__Exercise__
From the line below that contains "2024-07-25 13:48:09.113000 | Email: alfatiaarsyadinata@gmail.com" to the line that contains "column Nama Lengkap | position: 2 -> 4", repeat every line exactly, both ends included, and nothing else.

(Version comparison data)
_ _ _ _ _

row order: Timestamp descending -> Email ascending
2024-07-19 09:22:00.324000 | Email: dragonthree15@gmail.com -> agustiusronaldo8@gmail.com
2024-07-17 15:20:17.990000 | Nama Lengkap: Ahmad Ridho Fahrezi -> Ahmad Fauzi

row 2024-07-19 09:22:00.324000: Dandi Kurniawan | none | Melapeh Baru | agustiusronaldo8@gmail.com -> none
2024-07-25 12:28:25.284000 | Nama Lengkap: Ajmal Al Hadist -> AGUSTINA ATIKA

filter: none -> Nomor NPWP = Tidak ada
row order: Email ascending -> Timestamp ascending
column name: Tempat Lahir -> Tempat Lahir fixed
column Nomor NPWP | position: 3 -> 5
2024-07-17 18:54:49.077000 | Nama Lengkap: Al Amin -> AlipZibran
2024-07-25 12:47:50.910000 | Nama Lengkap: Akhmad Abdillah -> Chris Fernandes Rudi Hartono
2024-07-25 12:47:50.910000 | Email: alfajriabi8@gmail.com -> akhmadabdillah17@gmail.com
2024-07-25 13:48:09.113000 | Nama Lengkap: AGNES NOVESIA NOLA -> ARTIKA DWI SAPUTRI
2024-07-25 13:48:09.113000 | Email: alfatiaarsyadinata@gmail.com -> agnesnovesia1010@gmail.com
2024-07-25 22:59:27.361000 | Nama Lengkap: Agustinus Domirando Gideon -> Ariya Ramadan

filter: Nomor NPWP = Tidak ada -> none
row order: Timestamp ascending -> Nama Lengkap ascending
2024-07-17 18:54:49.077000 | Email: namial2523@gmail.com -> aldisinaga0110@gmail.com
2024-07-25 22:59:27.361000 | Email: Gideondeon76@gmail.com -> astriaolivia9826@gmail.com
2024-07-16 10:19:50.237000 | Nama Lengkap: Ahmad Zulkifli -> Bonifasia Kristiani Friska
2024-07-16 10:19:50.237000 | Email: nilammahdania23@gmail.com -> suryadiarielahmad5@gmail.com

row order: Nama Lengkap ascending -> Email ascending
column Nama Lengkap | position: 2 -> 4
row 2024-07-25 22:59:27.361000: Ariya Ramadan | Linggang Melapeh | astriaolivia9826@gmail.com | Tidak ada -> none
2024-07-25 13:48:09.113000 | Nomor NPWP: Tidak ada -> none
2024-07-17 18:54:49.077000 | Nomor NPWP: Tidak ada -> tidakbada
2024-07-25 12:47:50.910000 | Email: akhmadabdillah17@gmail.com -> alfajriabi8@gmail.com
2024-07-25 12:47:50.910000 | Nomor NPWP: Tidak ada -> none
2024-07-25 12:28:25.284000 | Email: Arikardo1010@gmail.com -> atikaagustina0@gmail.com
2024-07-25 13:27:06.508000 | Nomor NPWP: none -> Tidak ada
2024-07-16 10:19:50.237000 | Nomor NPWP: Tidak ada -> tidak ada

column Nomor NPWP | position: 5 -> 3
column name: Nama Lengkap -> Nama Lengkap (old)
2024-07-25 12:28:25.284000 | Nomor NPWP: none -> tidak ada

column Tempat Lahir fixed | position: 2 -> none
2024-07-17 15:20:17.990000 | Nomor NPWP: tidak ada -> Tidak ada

_ _ _ _ _

__Task result__
2024-07-25 13:48:09.113000 | Email: alfatiaarsyadinata@gmail.com -> agnesnovesia1010@gmail.com
2024-07-25 22:59:27.361000 | Nama Lengkap: Agustinus Domirando Gideon -> Ariya Ramadan

filter: Nomor NPWP = Tidak ada -> none
row order: Timestamp ascending -> Nama Lengkap ascending
2024-07-17 18:54:49.077000 | Email: namial2523@gmail.com -> aldisinaga0110@gmail.com
2024-07-25 22:59:27.361000 | Email: Gideondeon76@gmail.com -> astriaolivia9826@gmail.com
2024-07-16 10:19:50.237000 | Nama Lengkap: Ahmad Zulkifli -> Bonifasia Kristiani Friska
2024-07-16 10:19:50.237000 | Email: nilammahdania23@gmail.com -> suryadiarielahmad5@gmail.com

row order: Nama Lengkap ascending -> Email ascending
column Nama Lengkap | position: 2 -> 4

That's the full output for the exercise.